Users "want to upgrade to something better, but they don't want to change form factors and operating systems,'' says Singh.
Freedom to choose
Even so, many organizations say they are offering Macs to employees as another option in addition to PCs.
Career site CareerBuilder.com introduced Macs into the enterprise about two years ago after previously offering them primarily to staff doing creative work, says CIO Roger Fugett. Today, of about 2,850 employees 22% use Macs.
"In the early days we leveraged the ability for choice as a way to attract and retain top talent, primarily around the engineering side," Fugett says, so software developers and engineers would be able to have a say in the type of tools they could use. "Giving employees a choice is what moved it forward, and then we offered Macs to any employee at the time of hire."
When they first started offering employees their choice of device, Fugett says, he was surprised by the number of people who were already using PCs who turned to Macs -- including engineers -- a move he attributes to the fact that so many people use Apple devices outside of work. About 70% of IT people use Macs.
However, there are some types of work where Macs are not a good fit because of "dependencies on software that doesn't play as nice," Fugett says. But for the most part Apple is getting better with interoperability "so Macs are not something we're trying to keep out."
Parity with Microsoft Office is a challenge, he notes. For example, PowerPoint doesn't have the same feature set on a Mac as on a PC. "If I try to develop a PowerPoint with certain animations it doesn't work the same on a Mac -- it's easier on Windows," he says.
But custom apps that used to be developed strictly for Internet Explorer now support multiple platforms, he says.
Fugett doesn't believe Apple is doing much development around business applications and says CareerBuilder remains a Windows shop. "There is nothing really that Apple has triggered to drive more adoption internally. There's definitely things they're doing that help with our IT support for Macs -- and how they continue to innovate around machines and battery life is what drives more adoption."

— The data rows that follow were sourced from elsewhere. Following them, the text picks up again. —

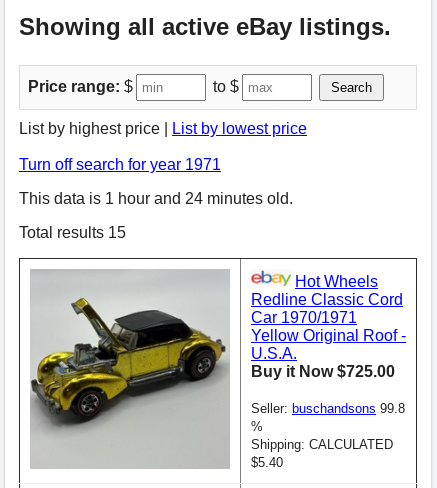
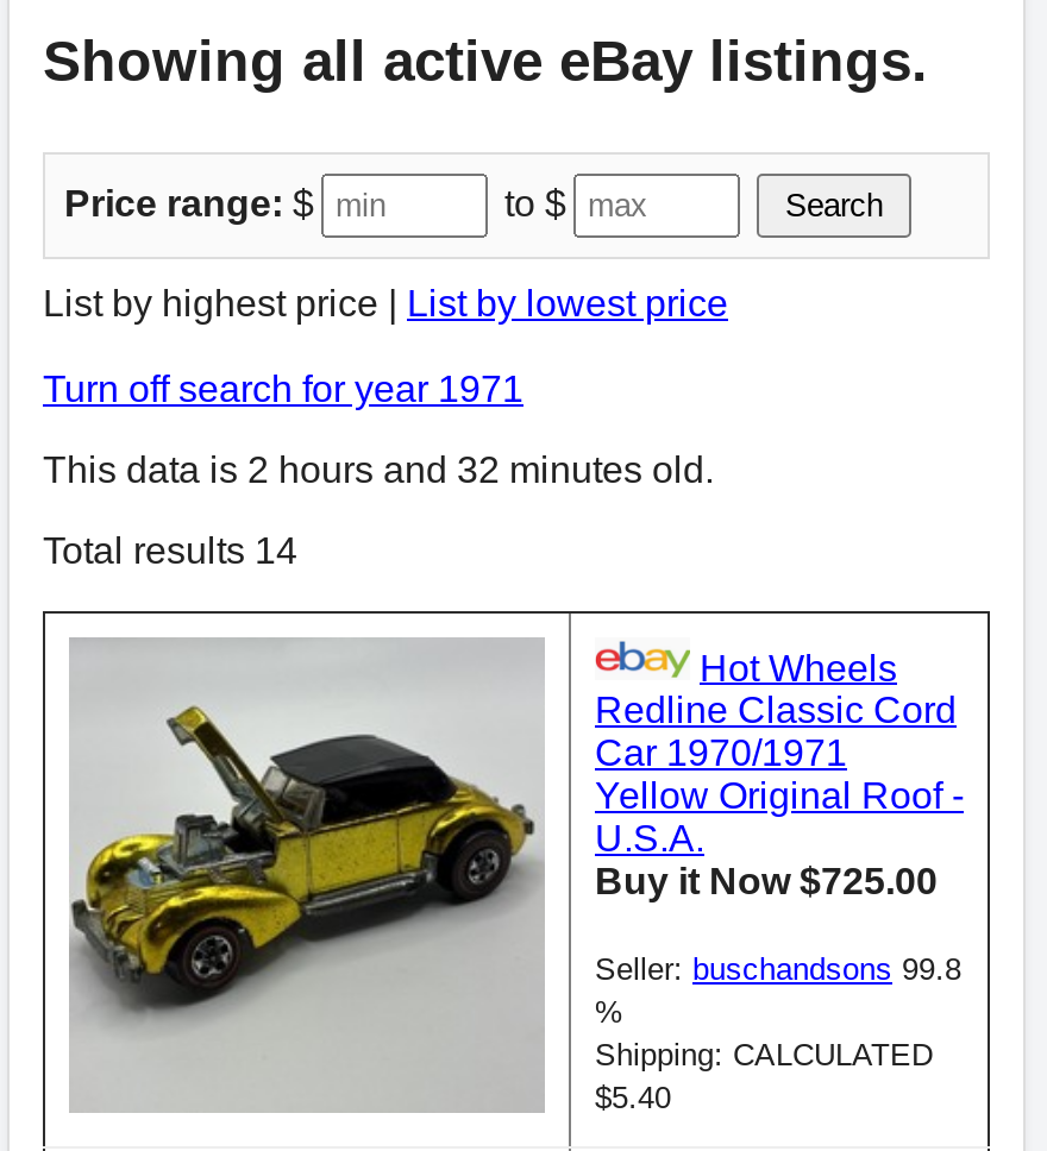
[19,190,293,207] This data is 1 hour and 24 minutes old. -> [43,450,714,490] This data is 2 hours and 32 minutes old.
[19,224,126,241] Total results 15 -> [43,531,297,571] Total results 14

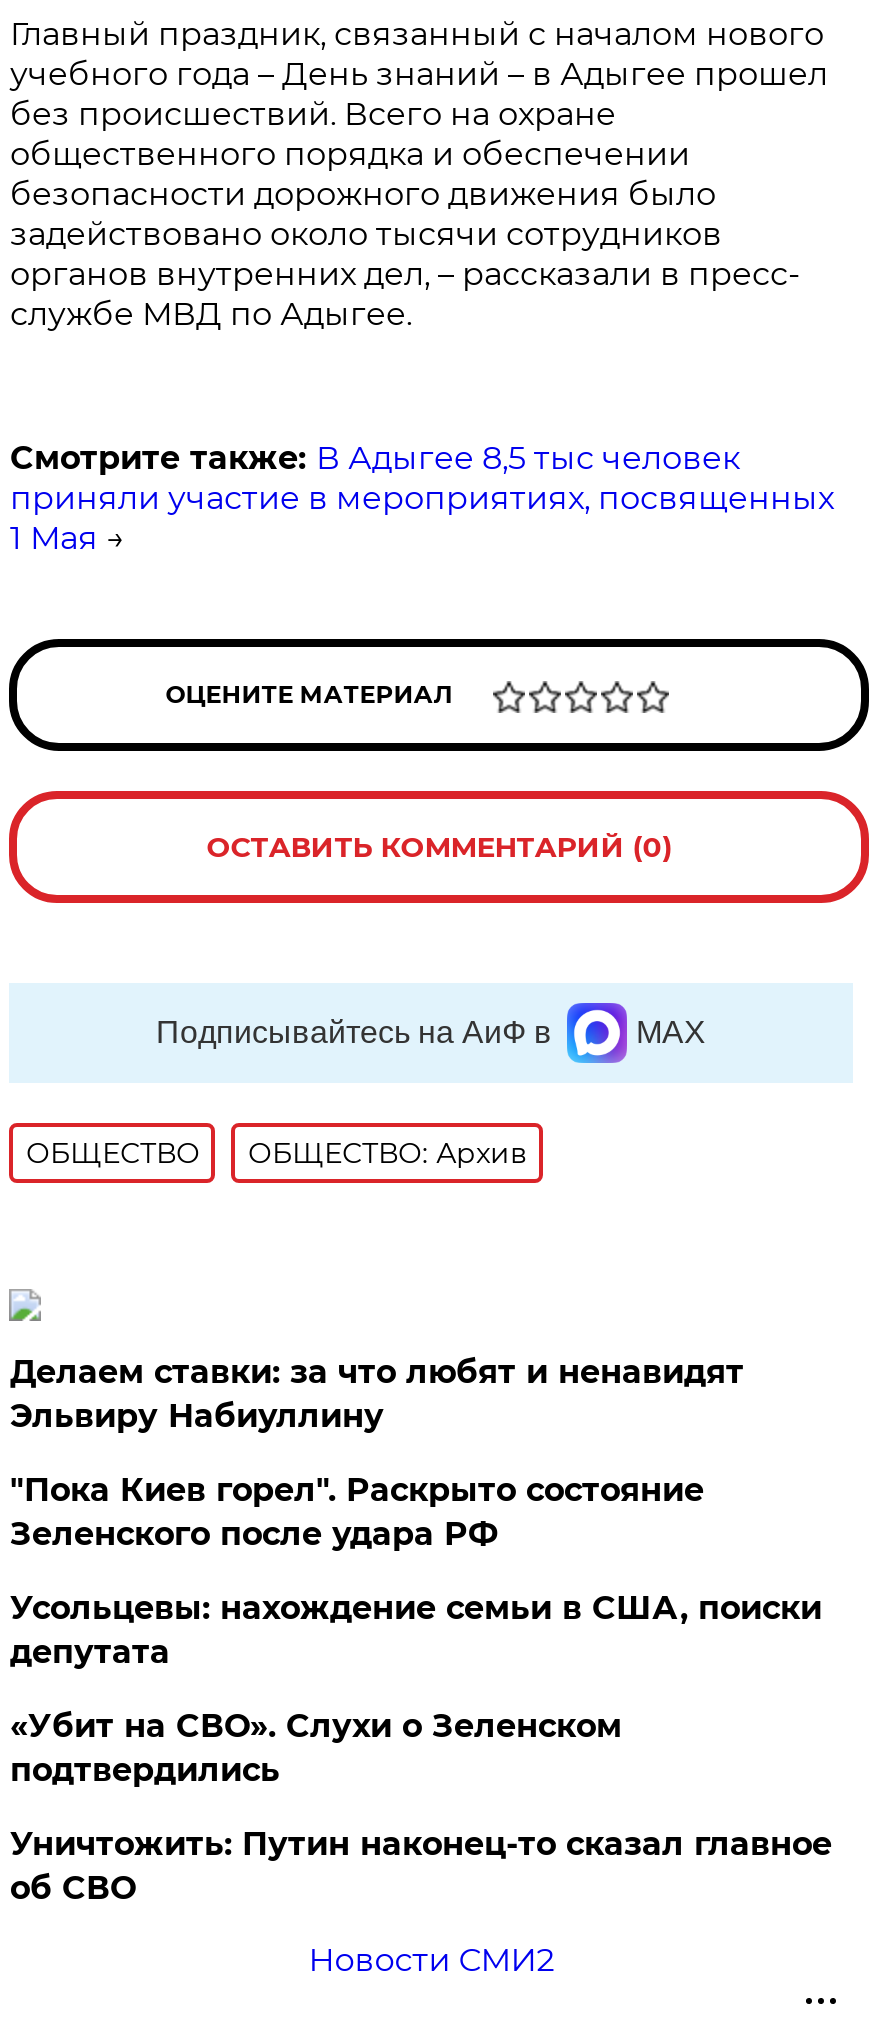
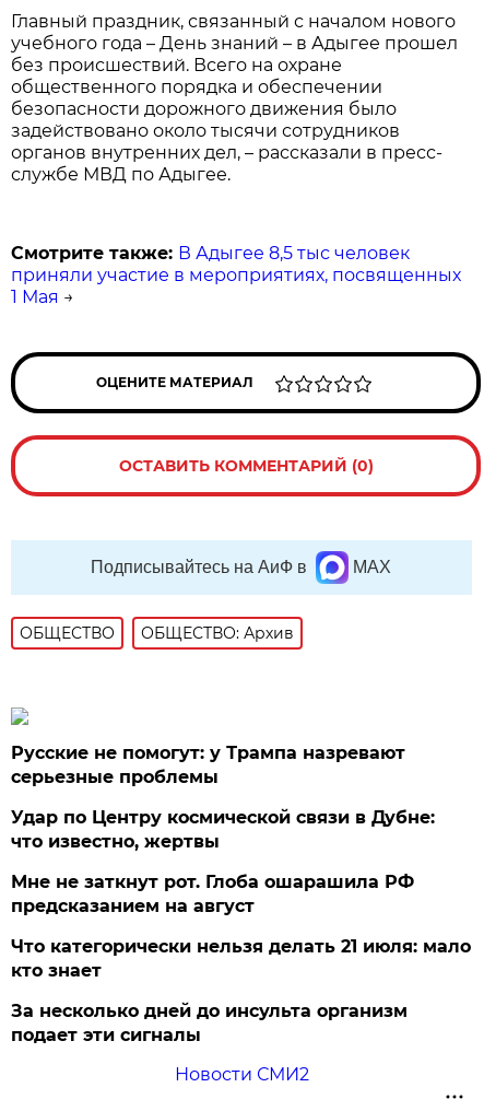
[10,1353,744,1435] Делаем ставки: за что любят и ненавидят | Эльвиру Набиуллину -> [11,742,406,787] Русские не помогут: у Трампа назревают | серьезные проблемы
[10,1471,704,1553] "Пока Киев горел". Раскрыто состояние | Зеленского после удара РФ -> [11,807,435,852] Удар по Центру космической связи в Дубне: | что известно, жертвы
[10,1589,822,1671] Усольцевы: нахождение семьи в США, поиски | депутата -> [11,872,415,916] Мне не заткнут рот. Глоба ошарашила РФ | предсказанием на август
[10,1707,622,1789] «Убит на СВО». Слухи о Зеленском | подтвердились -> [11,936,471,981] Что категорически нельзя делать 21 июля: мало | кто знает
[10,1825,832,1907] Уничтожить: Путин наконец-то сказал главное | об СВО -> [11,1001,408,1045] За несколько дней до инсульта организм | подает эти сигналы

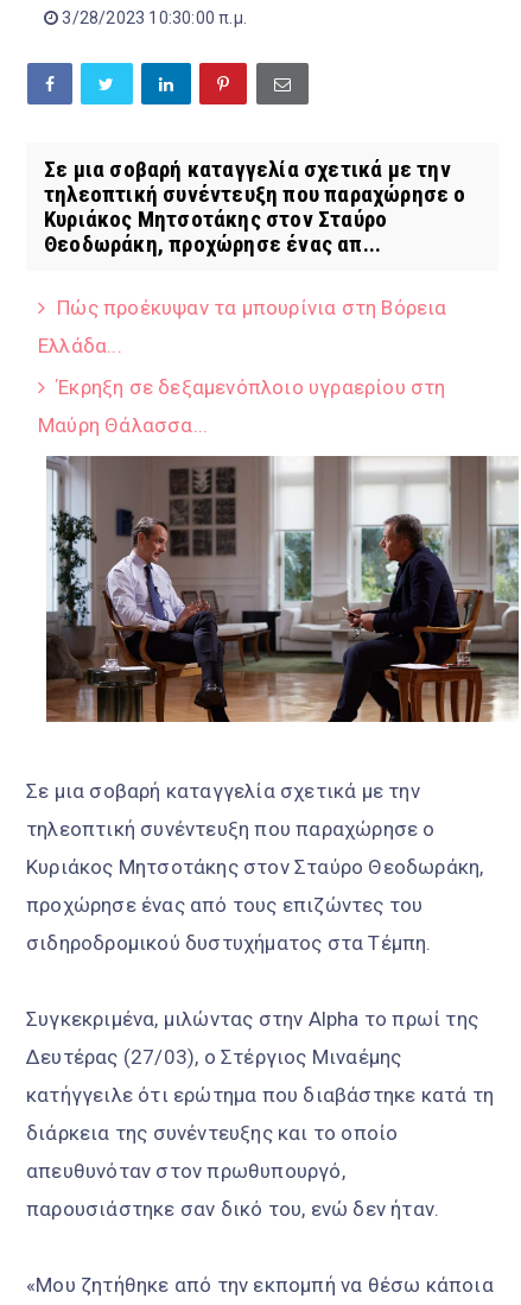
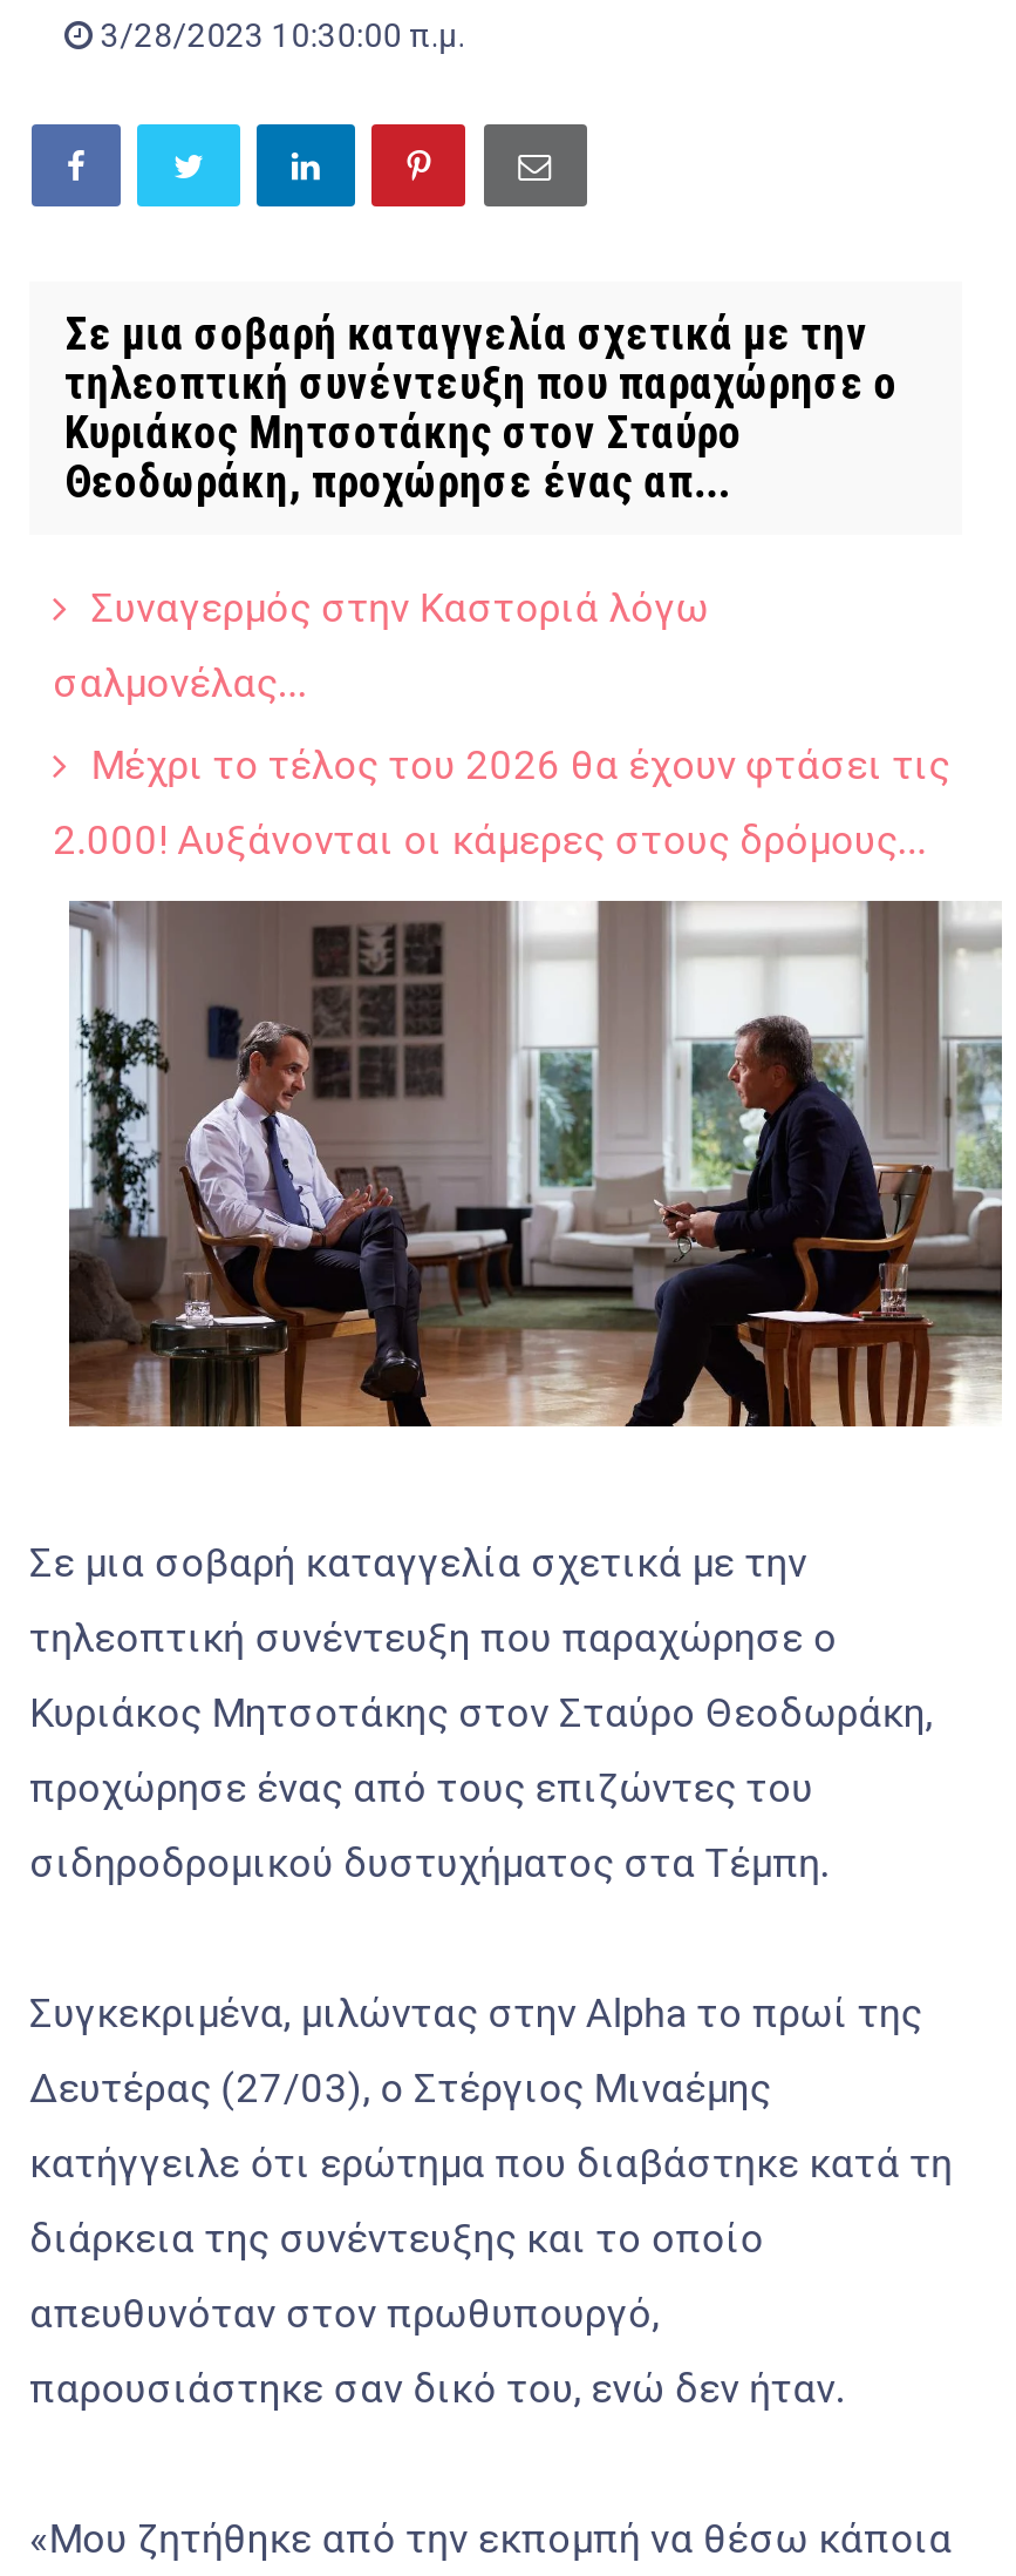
[57,295,447,319] Πώς προέκυψαν τα μπουρίνια στη Βόρεια -> [91,584,709,631] Συναγερμός στην Καστοριά λόγω
[38,333,122,357] Ελλάδα... -> [53,659,307,706] σαλμονέλας...
[57,375,446,399] Έκρηξη σε δεξαμενόπλοιο υγραερίου στη -> [91,741,950,788] Μέχρι το τέλος του 2026 θα έχουν φτάσει τις
[38,413,208,437] Μαύρη Θάλασσα... -> [53,816,927,863] 2.000! Αυξάνονται οι κάμερες στους δρόμους...

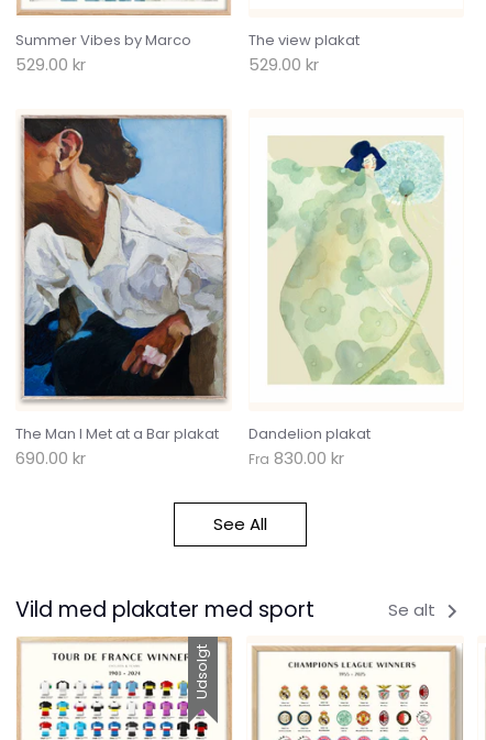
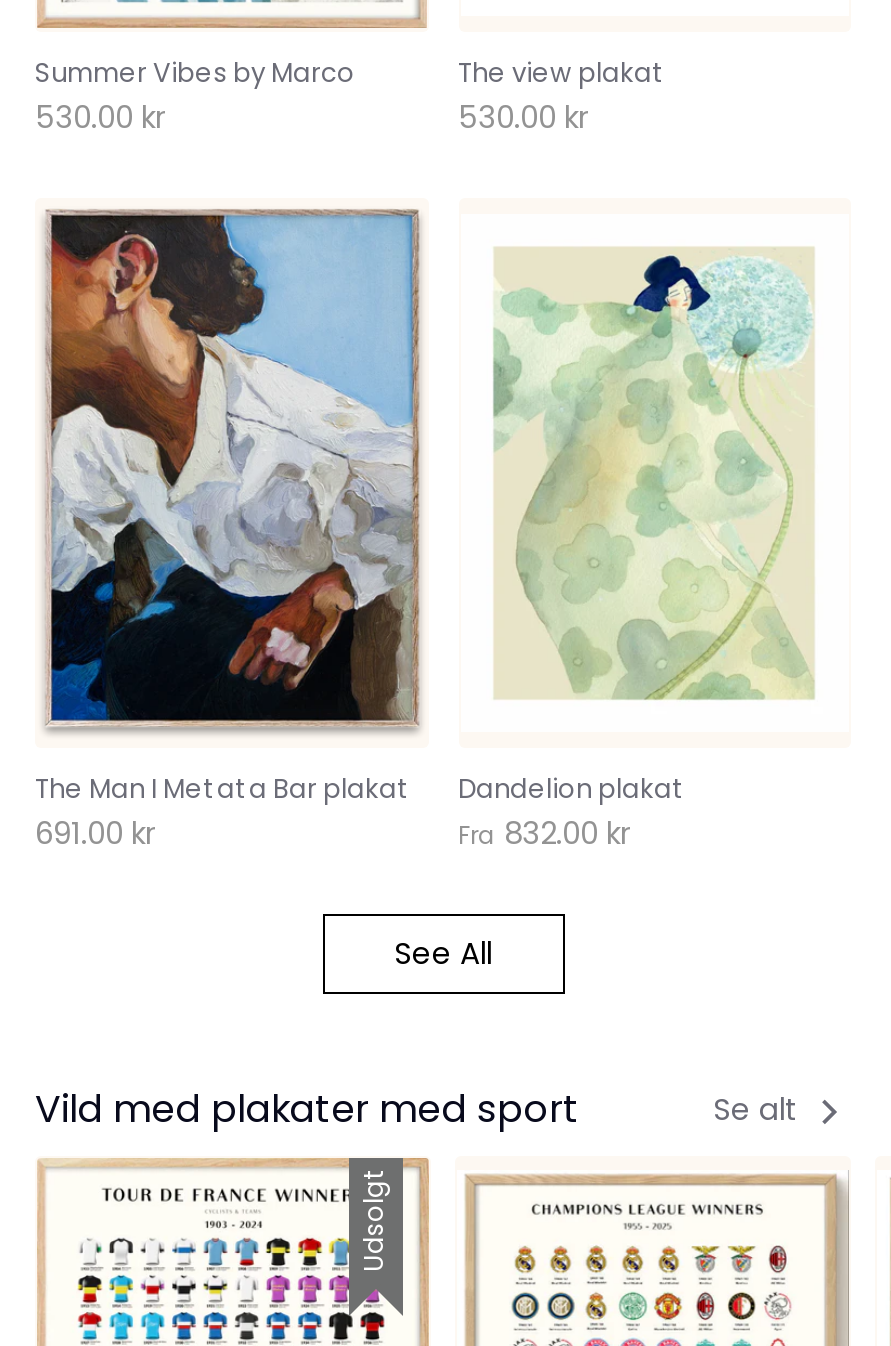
[15,52,86,76] 529.00 kr -> [35,95,165,137] 530.00 kr
[248,52,318,76] 529.00 kr -> [458,95,588,137] 530.00 kr
[15,446,86,469] 690.00 kr -> [35,811,155,853] 691.00 kr
[248,446,344,469] Fra 830.00 kr -> [458,811,630,853] Fra 832.00 kr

Apple has become better at addressing some of their challenges, namely, a Wi-Fi connectivity issue CareerBuilder was struggling with, which Fugett says had to do with drivers. Even though vendors were "pointing fingers" at each other, Apple helped them work through it, he says.
Apple also released its Device Enrollment Program (DEP) for the enterprise, which he says pushes updates to users' machines automatically. "That will allow us to get to the point where, if a new employee selects a Mac, they get it shrink-wrapped" and will only have to open it up and connect to the CareerBuilder store. "DEP allows us to configure what we need it to do, so all the software specific to CareerBuilder is on there."